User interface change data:

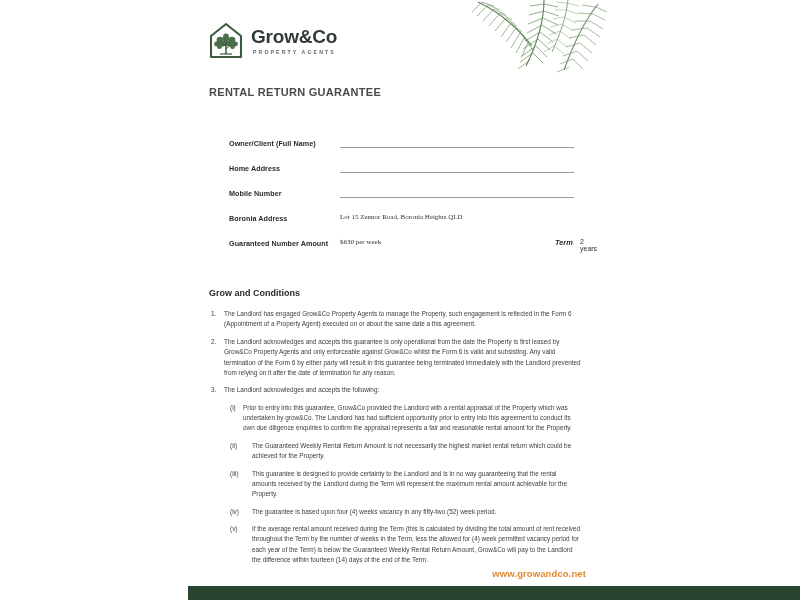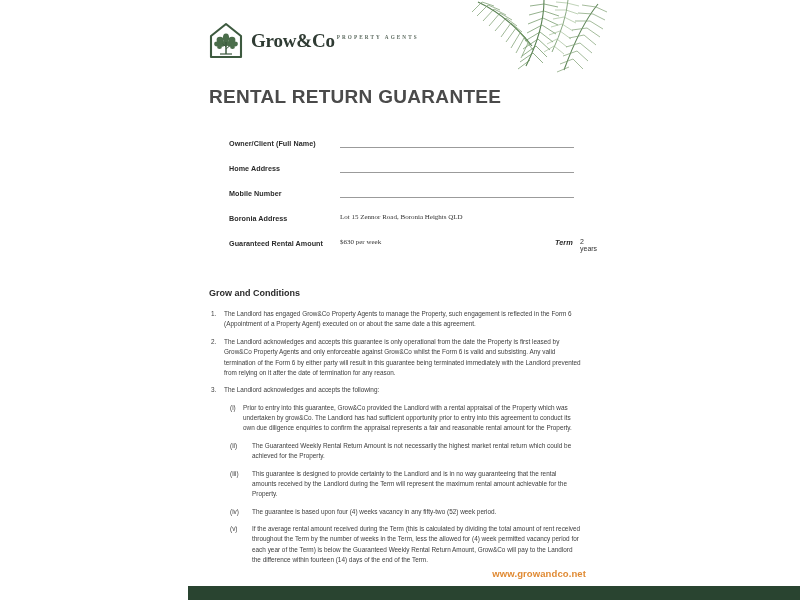--- a/index.html
+++ b/index.html
@@ -40,23 +40,22 @@
     align-items: center;
     gap: 7px;
   }
   .logo-mark {
     width: 36px;
     height: 38px;
     flex: 0 0 auto;
   }
   .logo-text {
     display: flex;
-    flex-direction: row;
+    flex-direction: column;
     justify-content: center;
-    font-family: Liberation Serif, serif;
   }
   .logo-name {
     font-size: 19px;
     font-weight: 600;
     color: #2f3b33;
     letter-spacing: -0.2px;
     line-height: 1.05;
   }
   .logo-sub {
     font-size: 5.2px;
@@ -65,21 +64,21 @@
     font-weight: 600;
     margin-top: 3px;
     padding-left: 2px;
   }
 
   
   .doc-title {
     position: absolute;
     left: 209px;
     top: 86px;
-    font-size: 19px;
+    font-size: 11px;
     font-weight: bold;
     color: #4a4a4a;
     letter-spacing: 0.3px;
   }
 
   
   .form-area {
     position: absolute;
     left: 229px;
     top: 137px;
@@ -306,21 +305,21 @@
     </div>
 
     <div class="field-row">
       <div class="field-label">Boronia Address</div>
       <div class="field-value-wrap">
         <div class="field-value">Lot 15 Zennor Road, Boronia Heights QLD</div>
       </div>
     </div>
 
     <div class="field-row">
-      <div class="field-label">Guaranteed Rental Amount</div>
+      <div class="field-label">Guaranteed Number Amount</div>
       <div class="field-value-wrap">
         <div class="field-value">$630 per week</div>
         <div class="term-label">Term</div>
         <div class="term-value">2 years</div>
       </div>
     </div>
 
   </div>
 
   <div class="terms">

— WHAT IS BEING ASKED —
Show every line in the entries above that contains the string "Guaranteed".

— RESPONSE TO THIS TASK —
-      <div class="field-label">Guaranteed Rental Amount</div>
+      <div class="field-label">Guaranteed Number Amount</div>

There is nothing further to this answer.